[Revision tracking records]

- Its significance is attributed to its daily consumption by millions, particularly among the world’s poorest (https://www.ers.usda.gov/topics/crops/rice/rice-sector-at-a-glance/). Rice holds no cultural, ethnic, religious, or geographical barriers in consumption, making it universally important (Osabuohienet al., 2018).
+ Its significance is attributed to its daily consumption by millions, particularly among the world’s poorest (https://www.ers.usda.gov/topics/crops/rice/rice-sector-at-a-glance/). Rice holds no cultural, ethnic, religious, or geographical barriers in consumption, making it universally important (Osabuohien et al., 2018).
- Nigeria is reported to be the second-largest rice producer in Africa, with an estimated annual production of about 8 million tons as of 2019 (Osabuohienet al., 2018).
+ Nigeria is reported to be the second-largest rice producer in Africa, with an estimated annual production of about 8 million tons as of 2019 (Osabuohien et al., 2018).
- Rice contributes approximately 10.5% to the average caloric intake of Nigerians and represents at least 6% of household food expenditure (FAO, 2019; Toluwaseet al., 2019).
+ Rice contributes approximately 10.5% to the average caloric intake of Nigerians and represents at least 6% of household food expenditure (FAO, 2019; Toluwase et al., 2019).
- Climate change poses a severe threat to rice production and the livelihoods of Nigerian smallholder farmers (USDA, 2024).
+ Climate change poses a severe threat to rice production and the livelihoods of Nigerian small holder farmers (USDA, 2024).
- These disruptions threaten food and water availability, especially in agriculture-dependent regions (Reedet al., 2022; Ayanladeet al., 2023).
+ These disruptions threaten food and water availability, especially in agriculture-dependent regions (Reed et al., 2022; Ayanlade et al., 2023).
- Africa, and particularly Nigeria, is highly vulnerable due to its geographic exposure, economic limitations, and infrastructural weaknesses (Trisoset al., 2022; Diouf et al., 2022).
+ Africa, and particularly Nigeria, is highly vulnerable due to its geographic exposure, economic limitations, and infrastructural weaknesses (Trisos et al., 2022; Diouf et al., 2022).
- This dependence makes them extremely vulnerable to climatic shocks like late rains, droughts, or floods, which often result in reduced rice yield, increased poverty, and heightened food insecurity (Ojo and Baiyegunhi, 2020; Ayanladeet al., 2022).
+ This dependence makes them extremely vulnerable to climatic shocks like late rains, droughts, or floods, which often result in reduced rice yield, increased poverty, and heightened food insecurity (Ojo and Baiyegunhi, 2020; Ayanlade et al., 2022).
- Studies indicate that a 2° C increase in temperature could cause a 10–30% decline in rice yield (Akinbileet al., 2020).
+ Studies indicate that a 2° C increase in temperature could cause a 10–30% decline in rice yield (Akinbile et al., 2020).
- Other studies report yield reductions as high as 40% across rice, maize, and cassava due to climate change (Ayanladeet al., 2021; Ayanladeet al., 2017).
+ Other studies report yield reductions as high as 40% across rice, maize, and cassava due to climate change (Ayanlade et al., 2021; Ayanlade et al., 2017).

Task item:
All records shown above must be set down again verbatim.

Response to the exercise:
- Its significance is attributed to its daily consumption by millions, particularly among the world’s poorest (https://www.ers.usda.gov/topics/crops/rice/rice-sector-at-a-glance/). Rice holds no cultural, ethnic, religious, or geographical barriers in consumption, making it universally important (Osabuohienet al., 2018).
+ Its significance is attributed to its daily consumption by millions, particularly among the world’s poorest (https://www.ers.usda.gov/topics/crops/rice/rice-sector-at-a-glance/). Rice holds no cultural, ethnic, religious, or geographical barriers in consumption, making it universally important (Osabuohien et al., 2018).
- Nigeria is reported to be the second-largest rice producer in Africa, with an estimated annual production of about 8 million tons as of 2019 (Osabuohienet al., 2018).
+ Nigeria is reported to be the second-largest rice producer in Africa, with an estimated annual production of about 8 million tons as of 2019 (Osabuohien et al., 2018).
- Rice contributes approximately 10.5% to the average caloric intake of Nigerians and represents at least 6% of household food expenditure (FAO, 2019; Toluwaseet al., 2019).
+ Rice contributes approximately 10.5% to the average caloric intake of Nigerians and represents at least 6% of household food expenditure (FAO, 2019; Toluwase et al., 2019).
- Climate change poses a severe threat to rice production and the livelihoods of Nigerian smallholder farmers (USDA, 2024).
+ Climate change poses a severe threat to rice production and the livelihoods of Nigerian small holder farmers (USDA, 2024).
- These disruptions threaten food and water availability, especially in agriculture-dependent regions (Reedet al., 2022; Ayanladeet al., 2023).
+ These disruptions threaten food and water availability, especially in agriculture-dependent regions (Reed et al., 2022; Ayanlade et al., 2023).
- Africa, and particularly Nigeria, is highly vulnerable due to its geographic exposure, economic limitations, and infrastructural weaknesses (Trisoset al., 2022; Diouf et al., 2022).
+ Africa, and particularly Nigeria, is highly vulnerable due to its geographic exposure, economic limitations, and infrastructural weaknesses (Trisos et al., 2022; Diouf et al., 2022).
- This dependence makes them extremely vulnerable to climatic shocks like late rains, droughts, or floods, which often result in reduced rice yield, increased poverty, and heightened food insecurity (Ojo and Baiyegunhi, 2020; Ayanladeet al., 2022).
+ This dependence makes them extremely vulnerable to climatic shocks like late rains, droughts, or floods, which often result in reduced rice yield, increased poverty, and heightened food insecurity (Ojo and Baiyegunhi, 2020; Ayanlade et al., 2022).
- Studies indicate that a 2° C increase in temperature could cause a 10–30% decline in rice yield (Akinbileet al., 2020).
+ Studies indicate that a 2° C increase in temperature could cause a 10–30% decline in rice yield (Akinbile et al., 2020).
- Other studies report yield reductions as high as 40% across rice, maize, and cassava due to climate change (Ayanladeet al., 2021; Ayanladeet al., 2017).
+ Other studies report yield reductions as high as 40% across rice, maize, and cassava due to climate change (Ayanlade et al., 2021; Ayanlade et al., 2017).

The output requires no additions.